それは、私を咎めているわけでも蔑んでいるわけでもなく、ただ切なそうであったから。
「それが命令ですから」
私は何とかそう応えました。できるだけ明るく笑って見せようとも思いましたが、どうやらそれは失敗したようです。あまりにもぎこちない笑みが口元に張り付いただけで、私は彼にそれ以上何も言うことができませんでした。
「……お前にキスできたらな」
ラースがそっと私の頬に触れ、ただ笑います。「でも、それすらもできない。面白いもんだ」
ちっとも、面白いなんて思っていないだろうという口調。
彼はやがて私から離れ、立ち上がりました。そして、部屋を出ていこうとします。
「あの」
私は何故か、彼を呼び止めました。
ラースがドアのところで足をとめて、私を見つめます。私は彼を見つめ返し、緊張した声でこう言ったのです。
「私は誘惑の仕方を知りません。……だから、教えていただけますか?」
彼はわずかに目を見開いた後、すぐに首を振りました。目を閉じて、困惑したかのように髪の毛を掻き回しています。私はそんな彼を見つめながら、意を決してこう続けました。それはもう、全ての勇気を振り絞って、です!

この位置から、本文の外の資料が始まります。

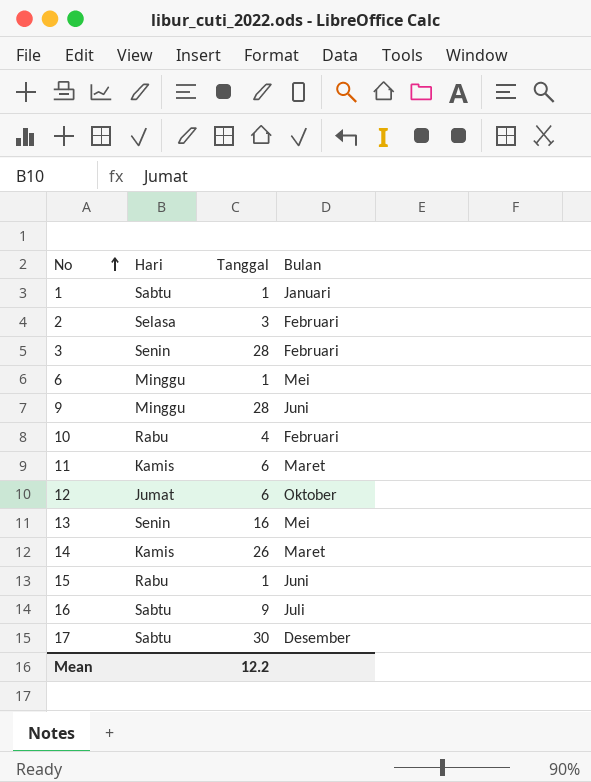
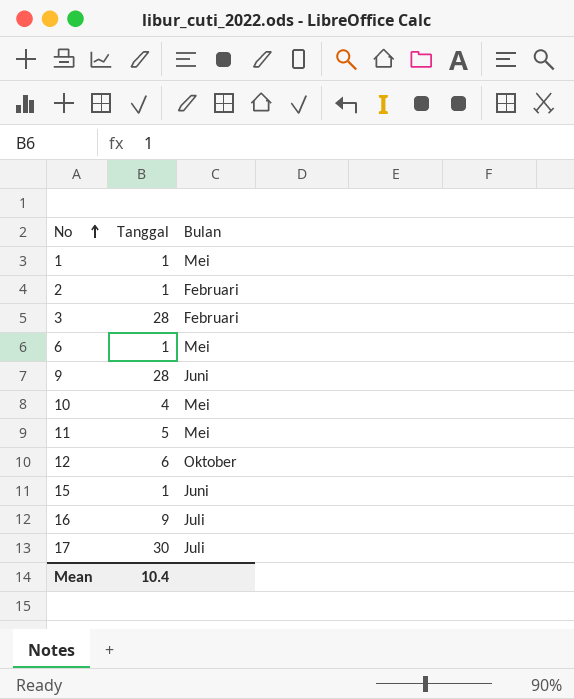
column Hari | position: 2 -> none
row 13: Senin | 16 | Mei -> none
row 14: Kamis | 26 | Maret -> none
1 | Bulan: Januari -> Mei
2 | Tanggal: 3 -> 1
10 | Bulan: Februari -> Mei
11 | Tanggal: 6 -> 5
11 | Bulan: Maret -> Mei
17 | Bulan: Desember -> Juli
Mean | Tanggal: 12.2 -> 10.4

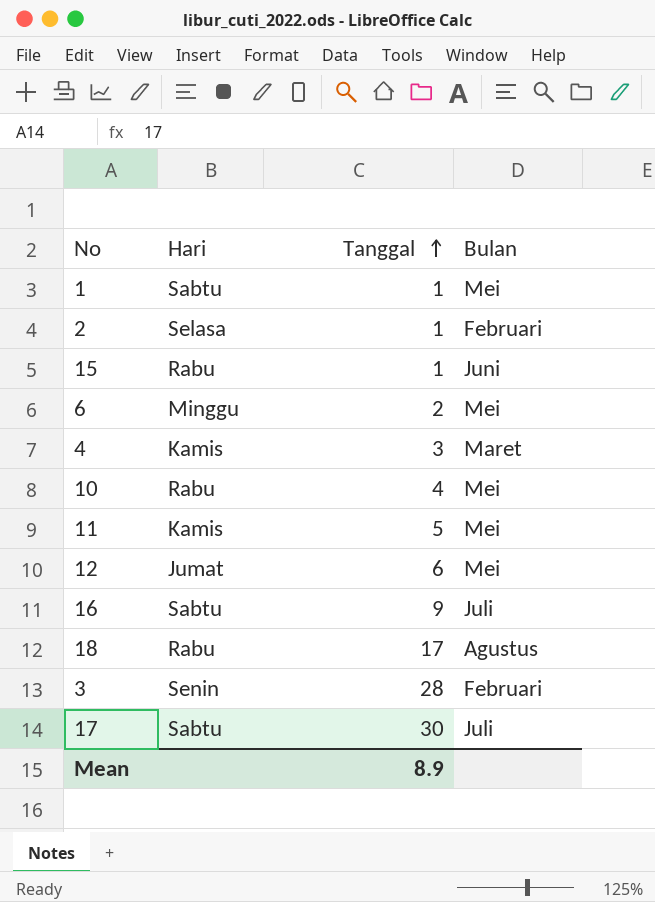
row order: No ascending -> Tanggal ascending
column Hari | position: none -> 2
row 9: 28 | Juni -> none
6 | Tanggal: 1 -> 2
row 4: none -> Kamis | 3 | Maret
12 | Bulan: Oktober -> Mei
row 18: none -> Rabu | 17 | Agustus
Mean | Tanggal: 10.4 -> 8.9

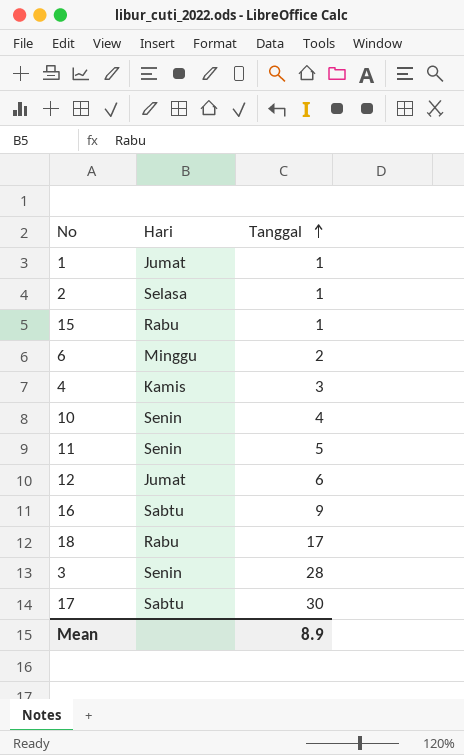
column Bulan | position: 4 -> none
1 | Hari: Sabtu -> Jumat
10 | Hari: Rabu -> Senin
11 | Hari: Kamis -> Senin

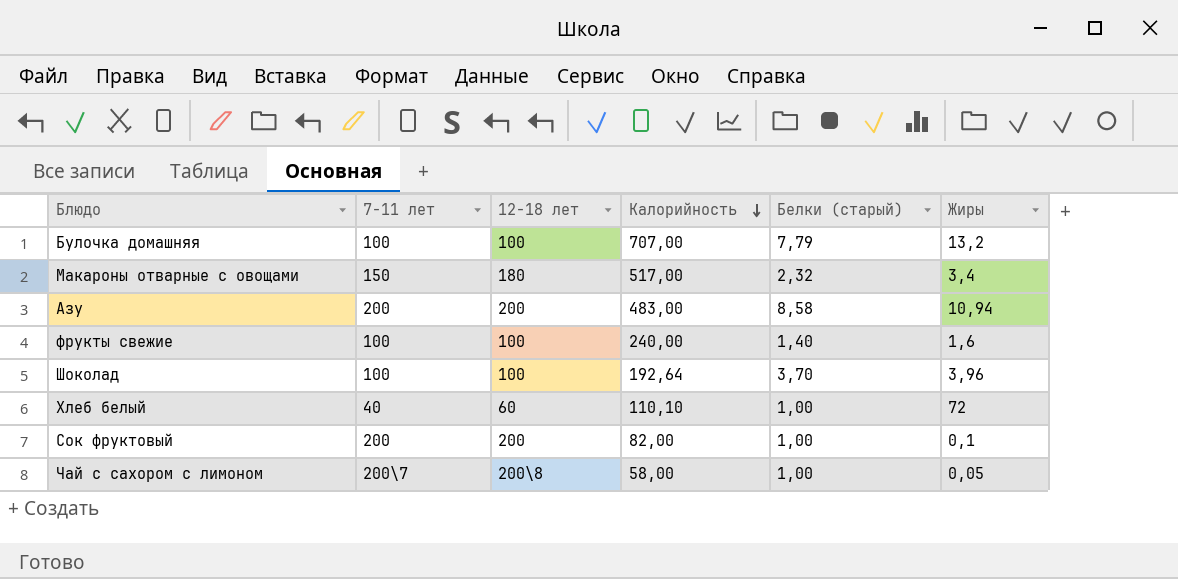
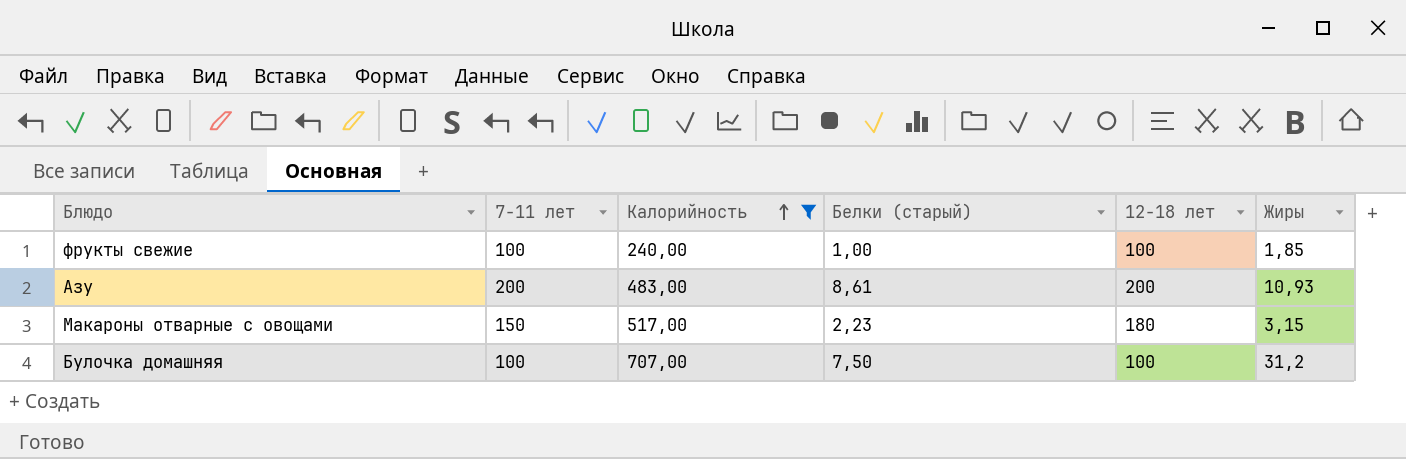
filter: none -> Калорийность >= 240,00
row order: Калорийность descending -> Калорийность ascending
column 12-18 лет | position: 3 -> 5
фрукты свежие | Белки (старый): 1,40 -> 1,00
фрукты свежие | Жиры: 1,6 -> 1,85
Азу | Белки (старый): 8,58 -> 8,61
Азу | Жиры: 10,94 -> 10,93
Макароны отварные с овощами | Белки (старый): 2,32 -> 2,23
Макароны отварные с овощами | Жиры: 3,4 -> 3,15
Булочка домашняя | Белки (старый): 7,79 -> 7,50
Булочка домашняя | Жиры: 13,2 -> 31,2

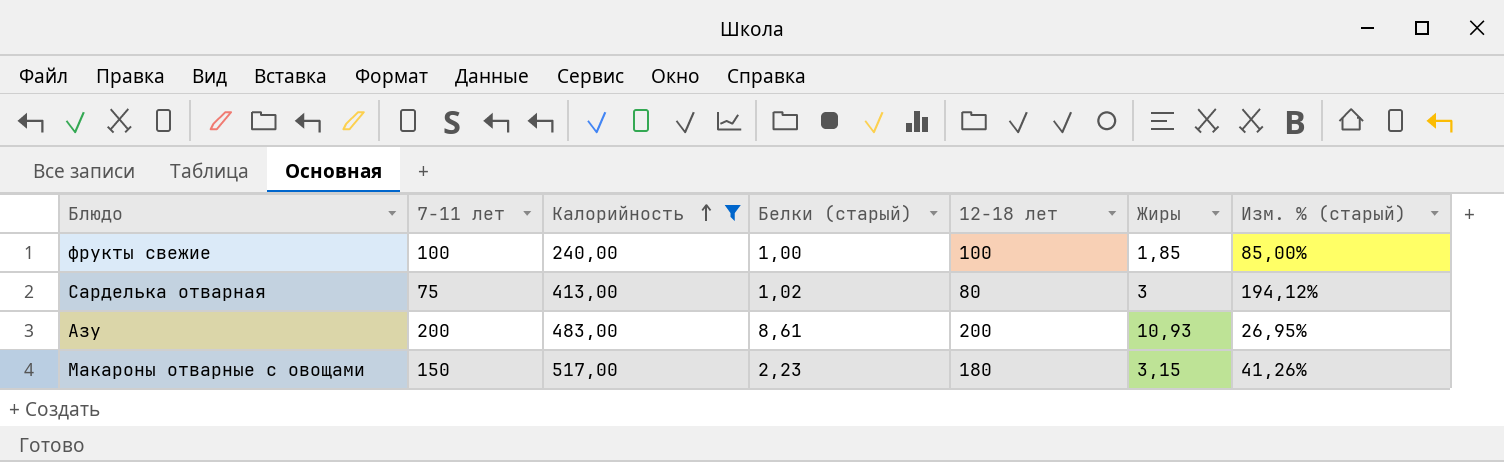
column Изм. % (старый) | formula: none -> ([Жиры] - [Белки (старый)]) / [Белки (старый)]
row Булочка домашняя: 100 | 707,00 | 7,50 | 100 | 31,2 -> none
row Сарделька отварная: none -> 75 | 413,00 | 1,02 | 80 | 3 | 194,12%

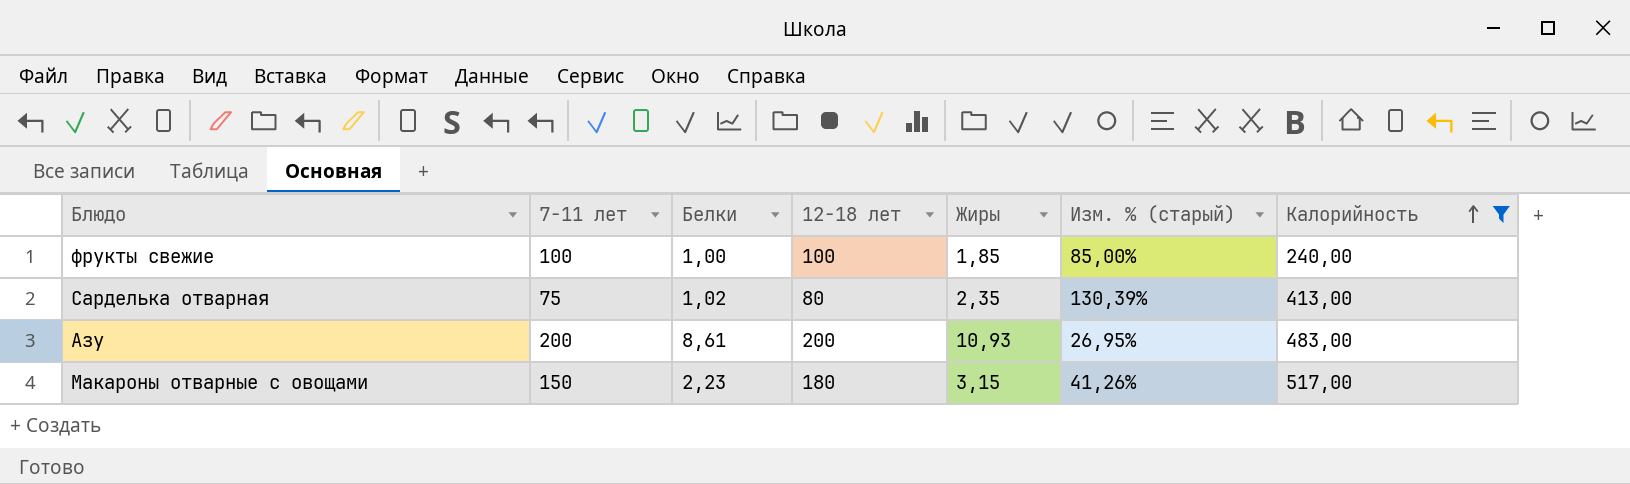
column name: Белки (старый) -> Белки
column Калорийность | position: 3 -> 7
Сарделька отварная | Жиры: 3 -> 2,35
Сарделька отварная | Изм. % (старый): 194,12% -> 130,39%

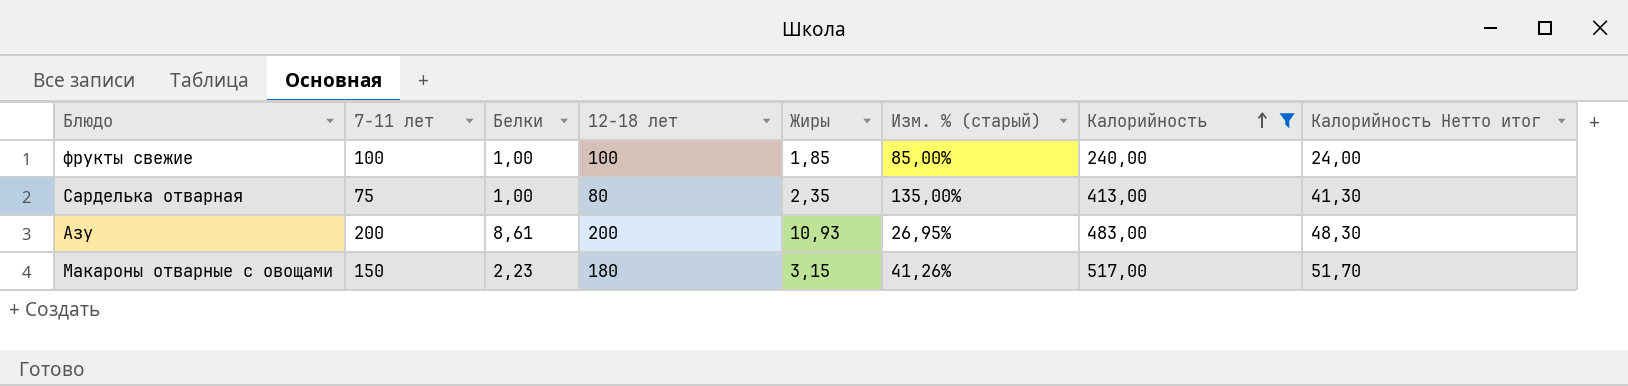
column Калорийность Нетто итог | formula: none -> [Калорийность] * 0,1
Сарделька отварная | Белки: 1,02 -> 1,00
Сарделька отварная | Изм. % (старый): 130,39% -> 135,00%

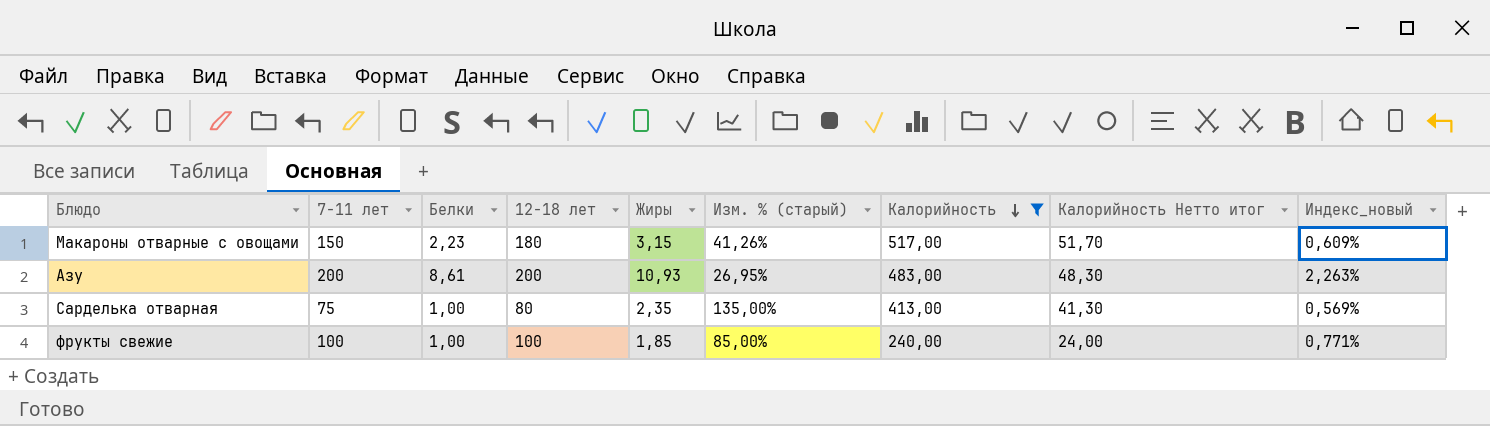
row order: Калорийность ascending -> Калорийность descending
column Индекс_новый | formula: none -> [Жиры] / [Калорийность]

「あなたの思い通りに……その、彼に抱かれる前に……その、私を」
そう言った瞬間、自分の頬が羞恥に染まっただろうと思います。唇が震え、頭の中がぐるぐる回り始めた気がして、彼から目をそらします。
すると、ラースが意外なことを言いました。
「無理はよせ」
「え?」
私は戸惑って顔を上げます。
すると、彼は苦笑して見せました。そして、傷ついたような目で私を見つめるのです。
「同情もよせ。お前が俺のことを何とも思っていないことを知ってるんだ」
「でも、私は」
「好きでもない相手と寝るのは、後味が悪いもんだ。俺は嬉しいかもしれんが、お前は楽しくないだろうしな。……無理はさせたくない」
彼はそう言ってから優しく微笑み、ゆっくりとした足取りで部屋を出ていってしまいました。私はベッドの上に座り込んだまま、彼の背中を見送って考えます。
これは同情なんでしょうか?
彼に対する思いはただの同情?
私は彼のことを何とも思っていないんでしょうか?
じゃあ、何故私の心臓はこんなに軋んだ音を立てるのでしょうか?
私はいつの間にか、胸に手を置いて考え込んでいました。
でも結局、答えなんてないのです。
でも、苦しい。それは事実でした。